Tidak dapat dipungkiri bahwa dalam perkara perdata akan lebih banyak melibatkan alat bukti berupa surat, yang dapat diklasifikasikan sebagai berikut :
a.    Akta Otentik ;
b.    Akta Bawah tangan dan ;
c.    Akta Sepihak atau pengakuan sepihak ;
C.      PEMBUKTIAN DENGAN MENGGUNAKAN ALAT BUKTI ILMIAH
Sebelum membahas mengenai alat bukti ilmiah maka perlu kiranya mengetahui terlebih dahulu mengenai pengertian bukti empiris adalah informasi yang membenarkan suatu kepercayaan dalam kebenaran atau kebohongan suatu klaim empiris dan dalam pandangan empirisis, seseorang hanya dapat mengklaim memiliki pengetahuan saat seseorang memiliki sebuah kepercayaan yang benar berdasarkan bukti empiris.[10] Dalam bukti empiris, Indra adalah sumber utama dari bukti empiris. Walaupun sumber lain dari bukti, seperti ingatan, dan kesaksian dari yang lain pasti ditelusuri kembali lagi ke beberapa pengalaman indrawi, semuanya dianggap sebagai tambahan, atau tidak langsung.[11] Bukti empiris ini yang dalam istilah hukum diaplikasikan dalam keterangan saksi, yaitu orang yang melihat, mendengar dan mengetahui secara langsung atas suatu tindak pidana yang dilakukan oleh seorang terdakwa (dalam perkara pidana) atau terhadap suatu peristiwa hukum yang menjadi sebab akibat atas peristiwa hukum yang lain (dalam perkara perdata).
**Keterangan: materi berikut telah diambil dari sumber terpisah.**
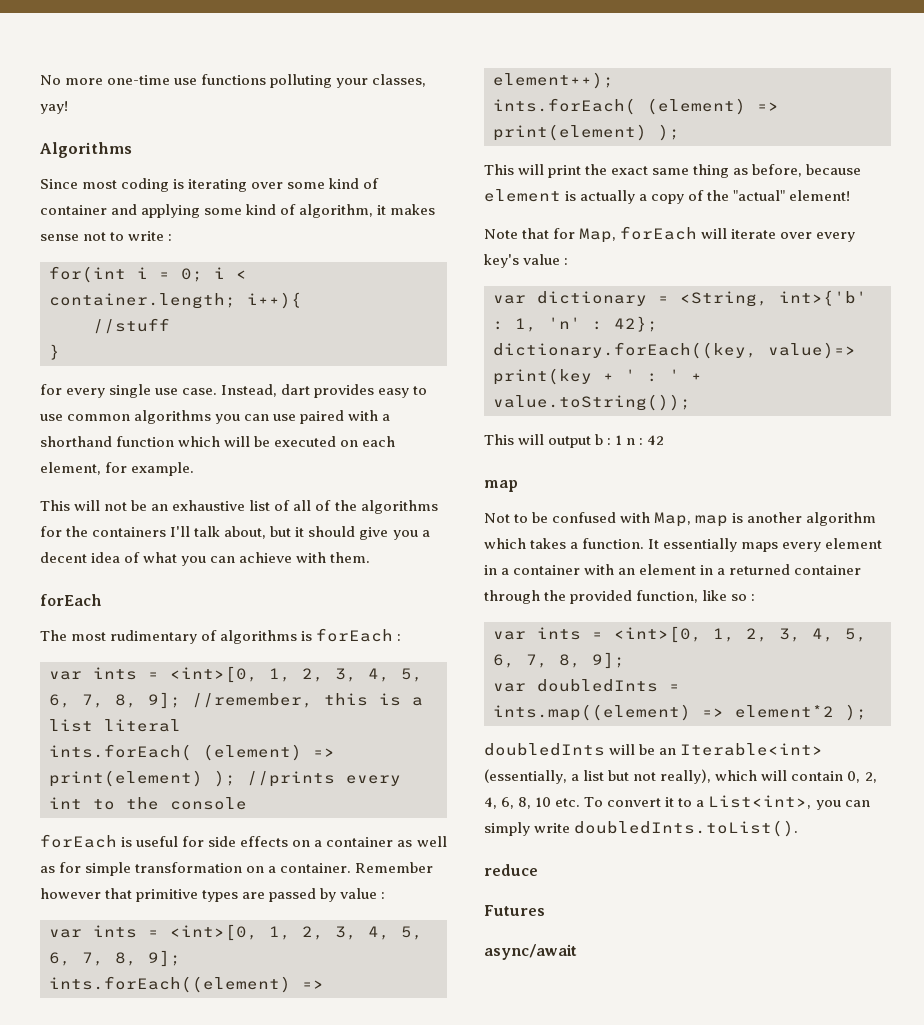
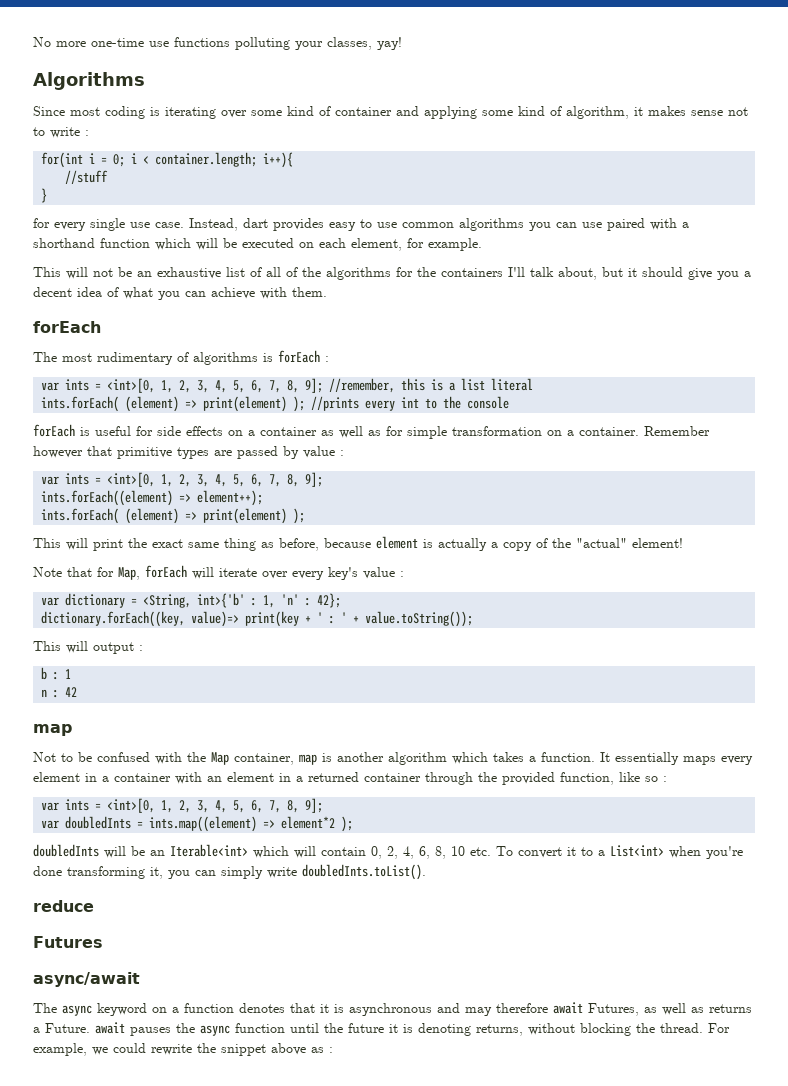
(592, 442) none -> [139,645,143,651] : //
(623, 440) none -> (72, 674) //
[654,512,692,527] Map, -> [187,752,294,765] the Map container,
[484,769,712,784] (essentially, a list but not really), -> (248, 850) none
[708,795,812,809] List<int>, -> [610,845,743,859] [33,866,163,879] List<int> when you're done transforming it,
(577, 952) none -> [33,1002,752,1016] [33,1022,730,1036] [33,1043,333,1056] // The async keyword on a function denotes that it is asynchronous and may therefore await Futures, as well as returns a Future. await pauses the async function until the future it is denoting returns, without blocking the thread. For example, we could rewrite the snippet above as :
Kesulitan yang dihadapi ketika hanya mengandalkan alat bukti saksi adalah berkenaan dengan keterbatasan seorang saksi dalam mengingat kembali kejadian yang pernah saksi lihat, saksi ketahui maupun saksi dengar, yang kejadian tersebut sudah berlangsung dalam jangka waktu yang lama. Sangat manusiawi apabila seorang saksi harus mengingat kembali kejadian yang sudah lama terjadi. Oleh sebab itu kemudian dibutuhkan bantuan dalam bentuk surat, yang tidak lain juga berisi atau mencatat kejadian-kejadian penting pada suatu waktu. Surat apapun dapat diajukan di persidangan akan tetapi yang dapat dijadikan alat bukti yang dipertimbangkan dalam persidangan adalah alat bukti surat yang bersifat otentik atau surat yang dibuat dan disahkan oleh pejabat yang berwenang, misalkan Akta Jual Beli yang dibuat dan disahkan di Kantor Notaris.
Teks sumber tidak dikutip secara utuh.